◆ WHAT IS REQUIRED ◆
Reproduce all the entries precisely.

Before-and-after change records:
◆ ◆ ◆ ◆ ◆
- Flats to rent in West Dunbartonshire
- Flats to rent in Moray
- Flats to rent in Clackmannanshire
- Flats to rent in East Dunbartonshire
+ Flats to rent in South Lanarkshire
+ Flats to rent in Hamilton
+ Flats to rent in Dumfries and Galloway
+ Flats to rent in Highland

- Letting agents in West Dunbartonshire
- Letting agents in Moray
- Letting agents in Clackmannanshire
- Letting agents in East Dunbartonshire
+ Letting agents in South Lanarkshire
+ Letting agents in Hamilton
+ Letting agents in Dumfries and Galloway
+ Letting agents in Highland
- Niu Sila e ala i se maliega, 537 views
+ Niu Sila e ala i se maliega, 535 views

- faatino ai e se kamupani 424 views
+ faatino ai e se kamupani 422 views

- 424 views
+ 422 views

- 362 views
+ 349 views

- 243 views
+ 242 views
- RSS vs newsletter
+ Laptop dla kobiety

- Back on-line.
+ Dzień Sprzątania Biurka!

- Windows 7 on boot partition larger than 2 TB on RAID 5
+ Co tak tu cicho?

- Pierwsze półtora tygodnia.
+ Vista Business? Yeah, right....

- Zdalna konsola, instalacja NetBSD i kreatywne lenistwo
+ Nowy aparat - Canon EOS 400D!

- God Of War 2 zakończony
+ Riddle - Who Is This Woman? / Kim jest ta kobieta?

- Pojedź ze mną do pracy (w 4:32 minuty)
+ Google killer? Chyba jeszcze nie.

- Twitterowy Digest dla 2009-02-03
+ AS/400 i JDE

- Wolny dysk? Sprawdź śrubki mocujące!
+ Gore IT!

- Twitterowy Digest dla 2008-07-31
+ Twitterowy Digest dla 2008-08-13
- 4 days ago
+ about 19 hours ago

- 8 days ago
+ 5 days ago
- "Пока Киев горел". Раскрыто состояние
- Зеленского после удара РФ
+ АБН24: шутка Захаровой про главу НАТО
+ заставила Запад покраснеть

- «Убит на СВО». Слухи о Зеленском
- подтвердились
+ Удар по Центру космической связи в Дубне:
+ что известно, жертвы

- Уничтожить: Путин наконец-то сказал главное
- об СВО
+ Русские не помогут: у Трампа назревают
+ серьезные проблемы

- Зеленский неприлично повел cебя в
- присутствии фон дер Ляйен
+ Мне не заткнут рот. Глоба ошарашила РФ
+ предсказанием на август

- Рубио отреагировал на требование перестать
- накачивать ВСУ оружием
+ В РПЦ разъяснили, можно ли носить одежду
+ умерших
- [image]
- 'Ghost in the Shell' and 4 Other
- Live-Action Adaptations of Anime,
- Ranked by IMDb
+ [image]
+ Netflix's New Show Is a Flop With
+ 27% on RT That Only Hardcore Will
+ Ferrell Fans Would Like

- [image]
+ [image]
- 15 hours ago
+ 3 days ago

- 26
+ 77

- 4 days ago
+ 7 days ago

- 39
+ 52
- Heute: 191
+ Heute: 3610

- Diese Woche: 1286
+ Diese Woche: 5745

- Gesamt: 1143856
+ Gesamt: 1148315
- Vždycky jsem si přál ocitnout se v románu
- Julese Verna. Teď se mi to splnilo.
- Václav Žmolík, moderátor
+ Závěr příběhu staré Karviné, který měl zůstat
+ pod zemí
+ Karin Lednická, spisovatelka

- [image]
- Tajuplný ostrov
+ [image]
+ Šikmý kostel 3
◆ ◆ ◆ ◆ ◆
◆ FINAL ANSWER ◆
- Flats to rent in West Dunbartonshire
- Flats to rent in Moray
- Flats to rent in Clackmannanshire
- Flats to rent in East Dunbartonshire
+ Flats to rent in South Lanarkshire
+ Flats to rent in Hamilton
+ Flats to rent in Dumfries and Galloway
+ Flats to rent in Highland

- Letting agents in West Dunbartonshire
- Letting agents in Moray
- Letting agents in Clackmannanshire
- Letting agents in East Dunbartonshire
+ Letting agents in South Lanarkshire
+ Letting agents in Hamilton
+ Letting agents in Dumfries and Galloway
+ Letting agents in Highland
- Niu Sila e ala i se maliega, 537 views
+ Niu Sila e ala i se maliega, 535 views

- faatino ai e se kamupani 424 views
+ faatino ai e se kamupani 422 views

- 424 views
+ 422 views

- 362 views
+ 349 views

- 243 views
+ 242 views
- RSS vs newsletter
+ Laptop dla kobiety

- Back on-line.
+ Dzień Sprzątania Biurka!

- Windows 7 on boot partition larger than 2 TB on RAID 5
+ Co tak tu cicho?

- Pierwsze półtora tygodnia.
+ Vista Business? Yeah, right....

- Zdalna konsola, instalacja NetBSD i kreatywne lenistwo
+ Nowy aparat - Canon EOS 400D!

- God Of War 2 zakończony
+ Riddle - Who Is This Woman? / Kim jest ta kobieta?

- Pojedź ze mną do pracy (w 4:32 minuty)
+ Google killer? Chyba jeszcze nie.

- Twitterowy Digest dla 2009-02-03
+ AS/400 i JDE

- Wolny dysk? Sprawdź śrubki mocujące!
+ Gore IT!

- Twitterowy Digest dla 2008-07-31
+ Twitterowy Digest dla 2008-08-13
- 4 days ago
+ about 19 hours ago

- 8 days ago
+ 5 days ago
- "Пока Киев горел". Раскрыто состояние
- Зеленского после удара РФ
+ АБН24: шутка Захаровой про главу НАТО
+ заставила Запад покраснеть

- «Убит на СВО». Слухи о Зеленском
- подтвердились
+ Удар по Центру космической связи в Дубне:
+ что известно, жертвы

- Уничтожить: Путин наконец-то сказал главное
- об СВО
+ Русские не помогут: у Трампа назревают
+ серьезные проблемы

- Зеленский неприлично повел cебя в
- присутствии фон дер Ляйен
+ Мне не заткнут рот. Глоба ошарашила РФ
+ предсказанием на август

- Рубио отреагировал на требование перестать
- накачивать ВСУ оружием
+ В РПЦ разъяснили, можно ли носить одежду
+ умерших
- [image]
- 'Ghost in the Shell' and 4 Other
- Live-Action Adaptations of Anime,
- Ranked by IMDb
+ [image]
+ Netflix's New Show Is a Flop With
+ 27% on RT That Only Hardcore Will
+ Ferrell Fans Would Like

- [image]
+ [image]
- 15 hours ago
+ 3 days ago

- 26
+ 77

- 4 days ago
+ 7 days ago

- 39
+ 52
- Heute: 191
+ Heute: 3610

- Diese Woche: 1286
+ Diese Woche: 5745

- Gesamt: 1143856
+ Gesamt: 1148315
- Vždycky jsem si přál ocitnout se v románu
- Julese Verna. Teď se mi to splnilo.
- Václav Žmolík, moderátor
+ Závěr příběhu staré Karviné, který měl zůstat
+ pod zemí
+ Karin Lednická, spisovatelka

- [image]
- Tajuplný ostrov
+ [image]
+ Šikmý kostel 3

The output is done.